#79JpI
Studiuję dziennie na studiach technicznych, kierunek mechaniczny.
W ubiegłe wakacje pierwszy raz poszedłem do pracy jako kurier. Praca na Poczcie Polskiej.
Osoby, którym dostarczałem paczki były różne, albo starsze małżeństwa, albo pary w średnim wieku albo samotni, albo tacy którzy zamawiali coś, bo chcieli żeby ktoś ich odwiedził. Wiadomo, jako kurier zawsze mi się spieszy, ale zdarzało się, że chwilę zostawałem żeby pogadać, albo wnosiłem paczkę na ostatnie piętro, albo chwilę czekałem jak kogoś nie było. Zawsze starałem się żeby ktoś dostał to co zamówił, żeby nie czekał. Jak potem takie osoby dziękowały, albo mówiły, że jestem bardzo uczynny, albo że jestem dobrym człowiekiem, to takie fajne uczucie, to sprawiało że chciało się pracować.
W ciągu tych 3 miesięcy miałem jednak kilka przypadków skrajnego chamstwa u niektórych odbiorców. Kilka przykładów:
1. Ciężka paczka z firmy AVON, wiadomo, kosmetyki. Zamawia jakaś Angelika. Pierwsze piętro w bloku, pukam dwa razy do drzwi, otwiera mi jakiś niedorobiony efekt systemu 500+, g*wniara młodsza ode mnie, i od razu z mordą "czy nie umiem ciszej pukać, bo dziecko śpi?". No to ja grzecznie odpowiadam, że umiem, następnym razem będę pamiętał, wręczam paczkę, a ta znowu że "może byś tak wniósł do pokoju, za co ci płacą?" No przegięcie. Podałem jej kwit bez słowa, podpisała, pakę rzuciłem pod nogi i pożegnałem ją komentarzem, że na taką twarz AVON nie pomoże.

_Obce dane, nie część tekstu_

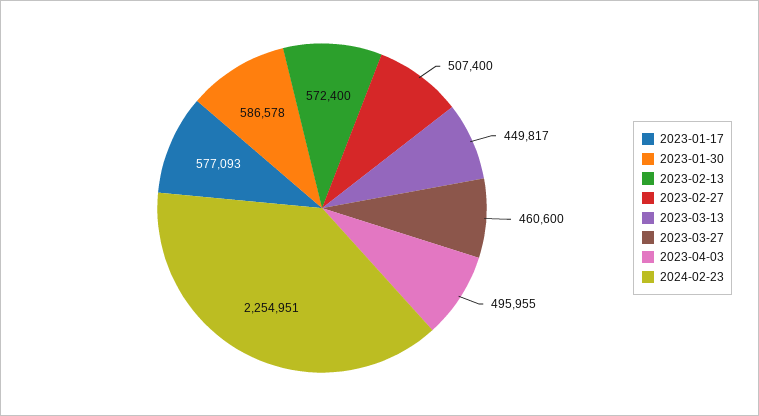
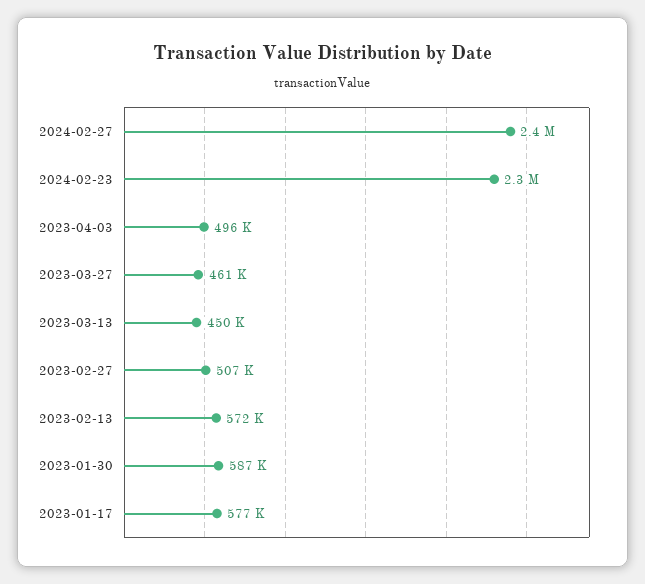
2024-02-27: none -> 2400000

2. Facet zamówił przedni zderzak, do Fiata UNO, niezbyt poręczna paczka, ale dzwonię do gościa czy jest w domu, nie ma, będzie za 20 minut. Za 20 min. z haczykiem jestem, dzwonię kilka razy - brak odpowiedzi. No to awizo i dalej w trasę. Za godzinę facet dzwoni wkurzony, że zerwał się z pracy, a tu awizo. Tłumaczę, że miało być 20 minut, nie godzina, w odpowiedzi usłyszałem, że za to mi płacą, mam dostarczać i warować jak pies jak kogoś nie ma. Dodatkowo zaczął mnie informować, że więcej razy nie zamówi nic przez Pocztę Polską. Kulturalnie odpowiedziałem że w d**pie mam jego opinię, w skrzynce ma awizo i rozłączyłem się.
3. Przesyłka o wartości 3035 zł, jadę pod dom, widać że ktoś bogaty, otwiera mi jakaś dama z synkiem, pierwsze co, to mówi że musi paczkę otworzyć, gdyż chce sprawdzić zawartość. Ja mówię, że to niemożliwe, nie mam zaznaczonego odpowiedniego pola na przekazie. Kobieta wyrywa mi z rąk paczkę i zaczyna rozrywać. Trudno, rozerwała, ale wszystko się zgadza, no to płaci, bez słowa podpis, a potem, zanim wsiadłem do auta, słyszę coś takiego "Kryspin, musisz się uczyć, bo inaczej skończysz tak jak on". Miałem to skomentować, ale tak mnie zatkało, że bez słowa odjechałem.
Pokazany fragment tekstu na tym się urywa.